◆ ACTIVITY
With the pictures removed, the data below must be transcribed in full and exactly.

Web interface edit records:
○ ○ ○ ○ ○

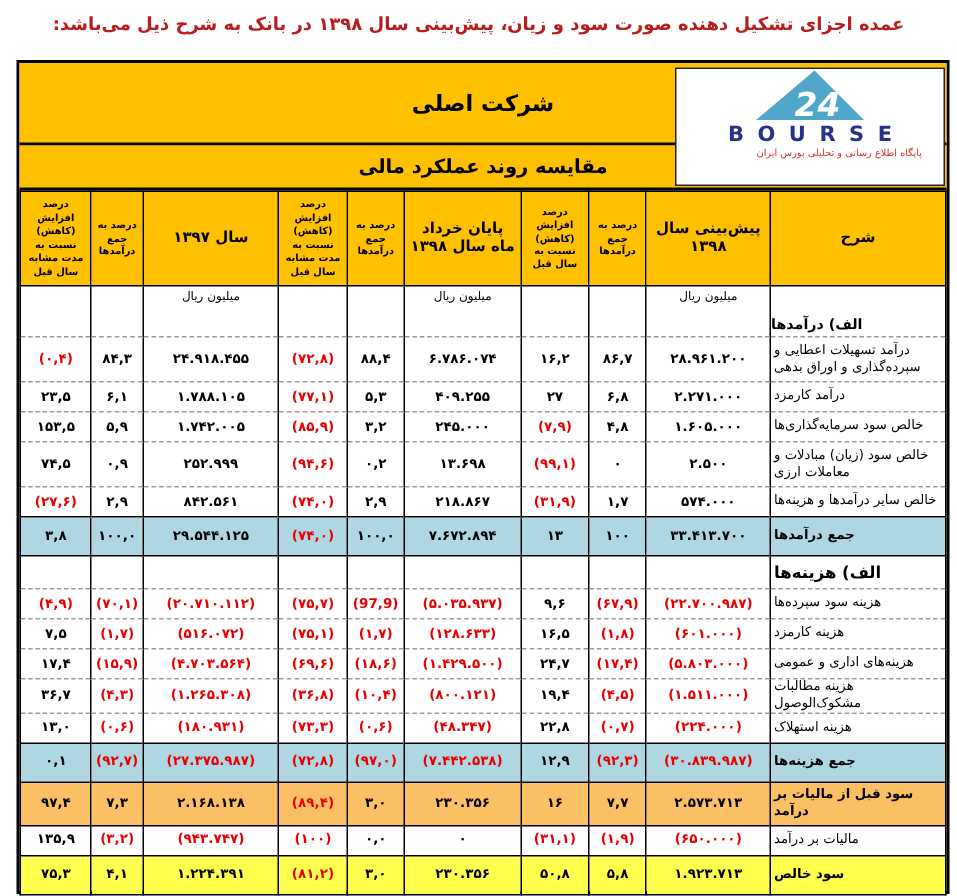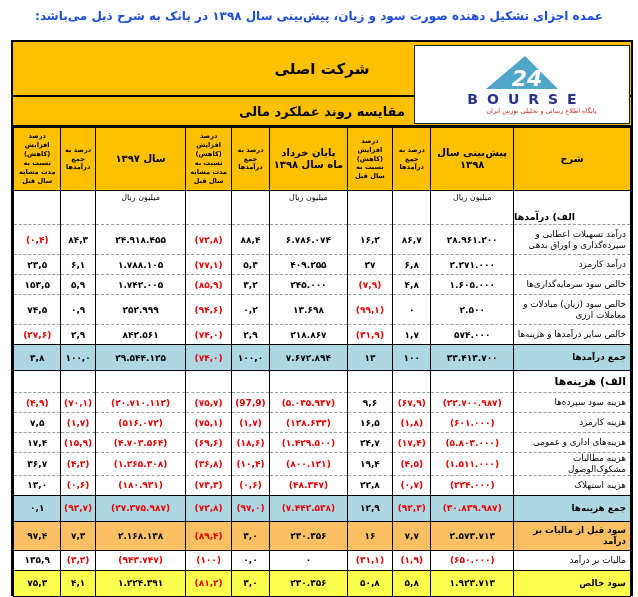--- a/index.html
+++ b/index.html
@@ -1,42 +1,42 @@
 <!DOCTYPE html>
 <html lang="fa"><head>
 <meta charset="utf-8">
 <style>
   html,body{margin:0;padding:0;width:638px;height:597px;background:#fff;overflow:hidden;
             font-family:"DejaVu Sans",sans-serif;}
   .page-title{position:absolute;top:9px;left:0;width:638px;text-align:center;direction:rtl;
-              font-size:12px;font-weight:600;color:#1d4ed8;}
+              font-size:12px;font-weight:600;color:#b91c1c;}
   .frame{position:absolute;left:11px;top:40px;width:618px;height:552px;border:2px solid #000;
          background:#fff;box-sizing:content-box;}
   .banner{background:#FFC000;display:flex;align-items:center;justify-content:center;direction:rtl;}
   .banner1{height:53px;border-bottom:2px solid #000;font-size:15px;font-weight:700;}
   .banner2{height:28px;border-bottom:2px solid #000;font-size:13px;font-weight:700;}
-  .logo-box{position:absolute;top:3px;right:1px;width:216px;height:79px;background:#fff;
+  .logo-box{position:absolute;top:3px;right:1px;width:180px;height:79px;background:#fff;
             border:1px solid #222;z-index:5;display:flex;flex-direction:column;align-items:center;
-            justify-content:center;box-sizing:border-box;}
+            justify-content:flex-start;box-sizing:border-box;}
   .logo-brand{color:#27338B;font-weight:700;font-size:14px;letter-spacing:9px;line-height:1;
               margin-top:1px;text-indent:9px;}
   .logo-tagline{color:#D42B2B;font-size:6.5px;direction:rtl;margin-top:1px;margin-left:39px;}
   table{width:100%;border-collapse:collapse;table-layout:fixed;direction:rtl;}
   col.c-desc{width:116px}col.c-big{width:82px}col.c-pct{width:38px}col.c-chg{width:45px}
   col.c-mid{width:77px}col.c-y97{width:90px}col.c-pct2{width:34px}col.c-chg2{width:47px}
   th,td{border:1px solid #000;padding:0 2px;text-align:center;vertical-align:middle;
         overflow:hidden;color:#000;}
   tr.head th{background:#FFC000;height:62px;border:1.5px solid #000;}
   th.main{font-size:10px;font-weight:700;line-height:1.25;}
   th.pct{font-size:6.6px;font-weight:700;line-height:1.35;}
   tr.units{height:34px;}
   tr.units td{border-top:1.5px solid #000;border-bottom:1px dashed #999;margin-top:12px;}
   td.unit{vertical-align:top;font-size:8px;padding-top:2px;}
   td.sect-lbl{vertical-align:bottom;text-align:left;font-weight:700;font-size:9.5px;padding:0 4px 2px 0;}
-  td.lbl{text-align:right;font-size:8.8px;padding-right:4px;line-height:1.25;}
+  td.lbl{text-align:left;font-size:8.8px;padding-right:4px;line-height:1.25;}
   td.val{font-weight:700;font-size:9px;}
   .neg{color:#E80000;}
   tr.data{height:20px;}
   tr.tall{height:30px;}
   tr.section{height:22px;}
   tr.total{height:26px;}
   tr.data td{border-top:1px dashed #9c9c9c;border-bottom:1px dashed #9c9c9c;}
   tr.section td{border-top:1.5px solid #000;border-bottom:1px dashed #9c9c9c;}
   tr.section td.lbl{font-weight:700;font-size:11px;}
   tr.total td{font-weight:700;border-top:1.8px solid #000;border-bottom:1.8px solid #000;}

○ ○ ○ ○ ○

◆ OUTPUT OF THE EXERCISE
--- a/index.html
+++ b/index.html
@@ -1,42 +1,42 @@
 <!DOCTYPE html>
 <html lang="fa"><head>
 <meta charset="utf-8">
 <style>
   html,body{margin:0;padding:0;width:638px;height:597px;background:#fff;overflow:hidden;
             font-family:"DejaVu Sans",sans-serif;}
   .page-title{position:absolute;top:9px;left:0;width:638px;text-align:center;direction:rtl;
-              font-size:12px;font-weight:600;color:#1d4ed8;}
+              font-size:12px;font-weight:600;color:#b91c1c;}
   .frame{position:absolute;left:11px;top:40px;width:618px;height:552px;border:2px solid #000;
          background:#fff;box-sizing:content-box;}
   .banner{background:#FFC000;display:flex;align-items:center;justify-content:center;direction:rtl;}
   .banner1{height:53px;border-bottom:2px solid #000;font-size:15px;font-weight:700;}
   .banner2{height:28px;border-bottom:2px solid #000;font-size:13px;font-weight:700;}
-  .logo-box{position:absolute;top:3px;right:1px;width:216px;height:79px;background:#fff;
+  .logo-box{position:absolute;top:3px;right:1px;width:180px;height:79px;background:#fff;
             border:1px solid #222;z-index:5;display:flex;flex-direction:column;align-items:center;
-            justify-content:center;box-sizing:border-box;}
+            justify-content:flex-start;box-sizing:border-box;}
   .logo-brand{color:#27338B;font-weight:700;font-size:14px;letter-spacing:9px;line-height:1;
               margin-top:1px;text-indent:9px;}
   .logo-tagline{color:#D42B2B;font-size:6.5px;direction:rtl;margin-top:1px;margin-left:39px;}
   table{width:100%;border-collapse:collapse;table-layout:fixed;direction:rtl;}
   col.c-desc{width:116px}col.c-big{width:82px}col.c-pct{width:38px}col.c-chg{width:45px}
   col.c-mid{width:77px}col.c-y97{width:90px}col.c-pct2{width:34px}col.c-chg2{width:47px}
   th,td{border:1px solid #000;padding:0 2px;text-align:center;vertical-align:middle;
         overflow:hidden;color:#000;}
   tr.head th{background:#FFC000;height:62px;border:1.5px solid #000;}
   th.main{font-size:10px;font-weight:700;line-height:1.25;}
   th.pct{font-size:6.6px;font-weight:700;line-height:1.35;}
   tr.units{height:34px;}
   tr.units td{border-top:1.5px solid #000;border-bottom:1px dashed #999;margin-top:12px;}
   td.unit{vertical-align:top;font-size:8px;padding-top:2px;}
   td.sect-lbl{vertical-align:bottom;text-align:left;font-weight:700;font-size:9.5px;padding:0 4px 2px 0;}
-  td.lbl{text-align:right;font-size:8.8px;padding-right:4px;line-height:1.25;}
+  td.lbl{text-align:left;font-size:8.8px;padding-right:4px;line-height:1.25;}
   td.val{font-weight:700;font-size:9px;}
   .neg{color:#E80000;}
   tr.data{height:20px;}
   tr.tall{height:30px;}
   tr.section{height:22px;}
   tr.total{height:26px;}
   tr.data td{border-top:1px dashed #9c9c9c;border-bottom:1px dashed #9c9c9c;}
   tr.section td{border-top:1.5px solid #000;border-bottom:1px dashed #9c9c9c;}
   tr.section td.lbl{font-weight:700;font-size:11px;}
   tr.total td{font-weight:700;border-top:1.8px solid #000;border-bottom:1.8px solid #000;}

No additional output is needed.